Several studies showed that overweight girls got less college financial support from their parents than average weight girls. Other research showed teasing by parents was common.
"It is possible that parents may take out their frustration, anger and guilt on their overweight child by adopting stigmatizing attitudes and behavior, such as making critical and negative comments toward their child," the authors wrote, suggesting that further research was needed.
Lynn McAfee, 58, of Stowe, Pa., said that as an overweight child she faced troubles on all fronts.
"It was constantly impressed upon me that I wasn't going to get anywhere in the world if I was fat," McAfee said. "You hear it so often, it becomes the truth."
She said her mother, who also was overweight, offered to buy her a mink coat when she was 8 to try to get her to lose weight even though her family was poor.
"I felt I was letting everybody down," she said.
Other children would try to run her down on bikes to see whether she would bounce. She had a hard time getting on teams in the playground.

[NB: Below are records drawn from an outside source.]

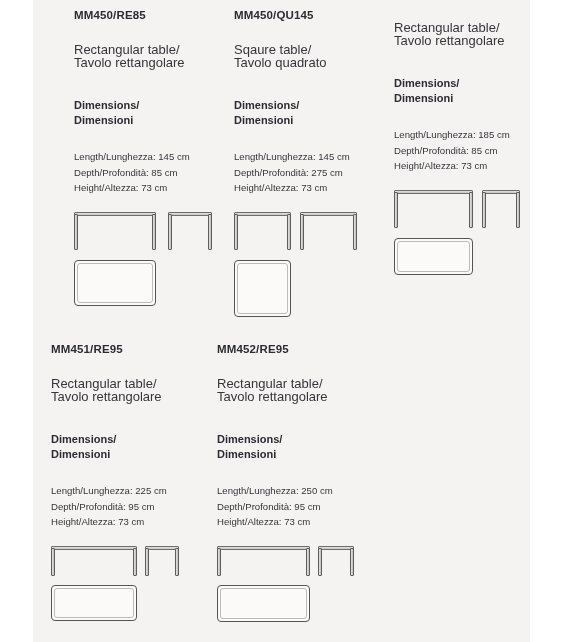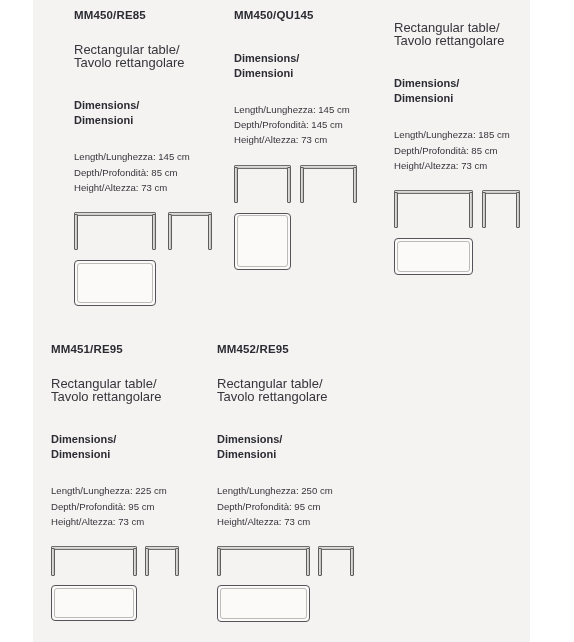--- a/index.html
+++ b/index.html
@@ -191,29 +191,33 @@
           <div class="plan" style="left:0px; top:48px; width:82px; height:46px;">
             <div class="slab"></div>
           </div>
         </div>
       </div>
     </div>
 
     <div class="cell" id="cell-2">
       <p class="model-code">MM450/QU145</p>
 
+      <p class="type-desc">
+        <span class="ln">Sqaure table/</span>
+        <span class="ln">Tavolo quadrato</span>
+      </p>
 
       <p class="dims-heading">
         <span class="ln">Dimensions/</span>
         <span class="ln">Dimensioni</span>
       </p>
 
       <p class="dims-list">
         <span class="ln">Length/Lunghezza: 145 cm</span>
-        <span class="ln">Depth/Profondità: 145 cm</span>
+        <span class="ln">Depth/Profondità: 275 cm</span>
         <span class="ln">Height/Altezza: 73 cm</span>
       </p>
 
       <div class="drawings">
         <div class="draw-stage">
           <div class="elev" style="left:0px; top:0px; width:57px; height:38px;">
             <div class="top"></div>
             <div class="leg l" style="height:36px;"></div>
             <div class="leg r" style="height:36px;"></div>
           </div>

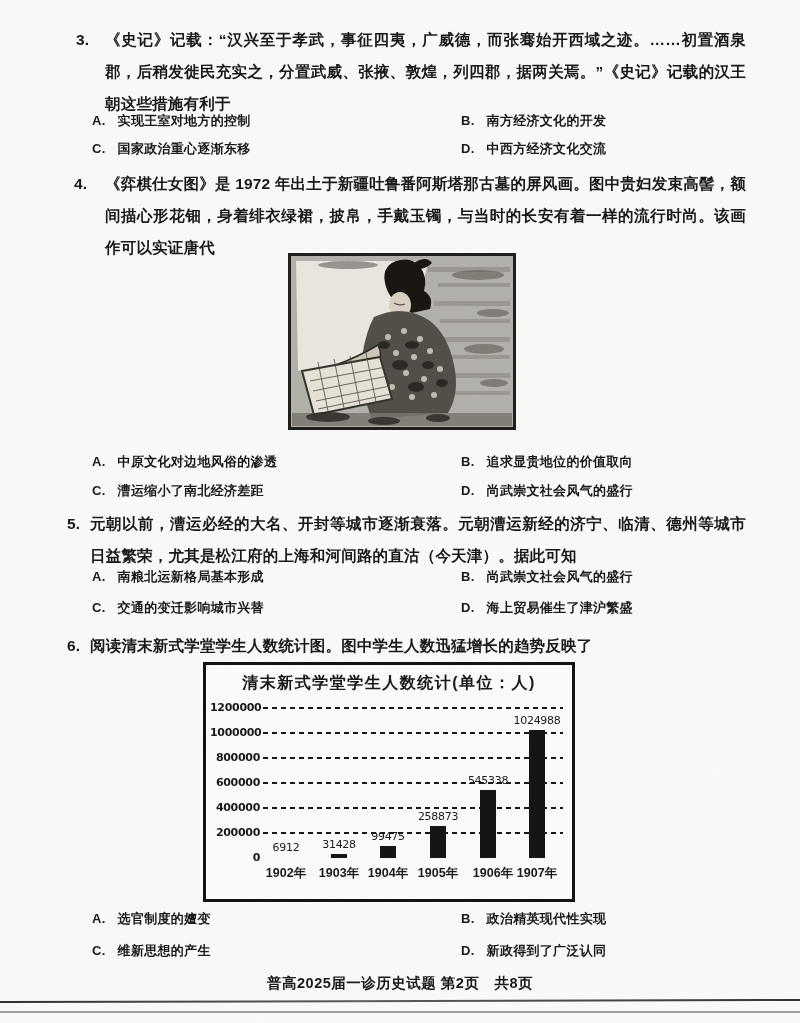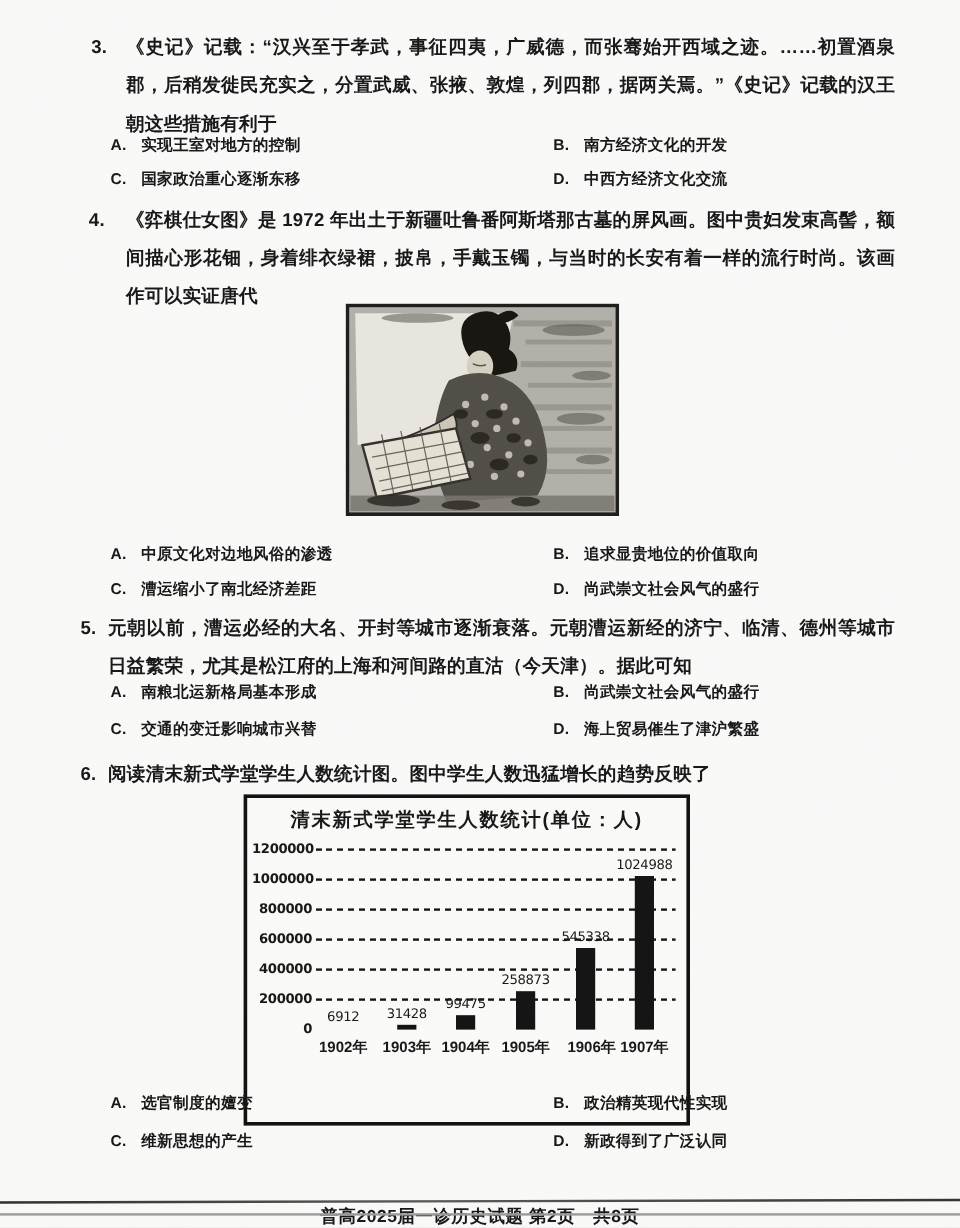--- a/index.html
+++ b/index.html
@@ -15,37 +15,37 @@
   .qtext { flex:1; text-align:justify; }
   .opt { position:absolute; font-weight:700; font-size:13px; white-space:nowrap;
          letter-spacing:0.3px; }
   .opt-label { margin-right:12px; }
   .colA { left:92px; }
   .colB { left:449px;margin-left:12px; }
 
   .figure { position:absolute; left:288px; top:253px; width:228px; height:177px; }
   .figure svg { display:block; }
 
-  .chart-box { position:absolute; left:203px; top:662px; width:372px; height:276px;
+  .chart-box { position:absolute; left:203px; top:662px; width:372px; height:240px;
                border:3px solid #101010; box-sizing:border-box; background:#fdfdfc; }
   .chart-title { position:absolute; top:8px; left:0; right:0; text-align:center;
                  font-weight:700; font-size:16px; letter-spacing:1.5px; }
   .chart-plot { position:absolute; left:0; top:0; right:0; bottom:0; }
   .gridline { position:absolute; height:2px;
               background:repeating-linear-gradient(90deg,#141414 0 5px,transparent 5px 9px); }
   .ytick { position:absolute; left:4px; width:50px; text-align:right; font-weight:700;
            font-size:11px; letter-spacing:-0.3px; font-family:"DejaVu Sans",sans-serif; }
   .bar { position:absolute; width:16px; background:#121212; }
   .bar-value { position:absolute; width:80px; text-align:center; font-weight:400;
                font-size:11px; letter-spacing:-0.3px; font-family:"DejaVu Sans",sans-serif; }
   .xtick { position:absolute; top:200px; width:70px; text-align:center; font-weight:700;
            font-size:12.5px; }
 
   .footer { position:absolute; top:974px; left:0; width:100%; text-align:center;
-            font-weight:700; font-size:14.5px; letter-spacing:0.5px;margin-top:30px; }
+            font-weight:700; font-size:14.5px; letter-spacing:0.5px; }
   .scanline-1 { position:absolute; top:1000px; left:0; width:100%; height:2px;
                 background:linear-gradient(90deg,#2e2e2e,#5a5a5a 45%,#333);
                 transform:rotate(-0.15deg); }
   .scanline-2 { position:absolute; top:1011px; left:0; width:100%; height:1.5px;
                 background:#9c9c9c; }
   .noise { position:absolute; left:0; top:0; width:800px; height:1023px;
            pointer-events:none; opacity:0.35; }
 </style>
 </head>
 <body>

"Teachers did not stand up for me when I was teased," McAfee said.
A study in 2003 found that obese children had much lower quality-of-life scores on issues such as health, emotional and social well-being, and school functioning.
"An alarming finding of this research was that obese children had scores comparable with those of children with cancer," the researchers reported.
Sylvia Rimm, author of Rescuing the Emotional Lives of Overweight Children, said her surveys of more than 5,000 middle school children reached similar conclusions.
"The overweight children felt less intelligent," Rimm said. "They felt less popular. They struggled from early on. They feel they are a different species."
Parents should emphasize a child's strengths, she said, and teachers should pair up students for activities instead of letting them pick partners.
The new report recommends research on ways to reduce stigma and negative attitudes toward fat children.
"Weight-based discrimination," it concludes, "is as important a problem as racial discrimination or discrimination against children with physical disabilities."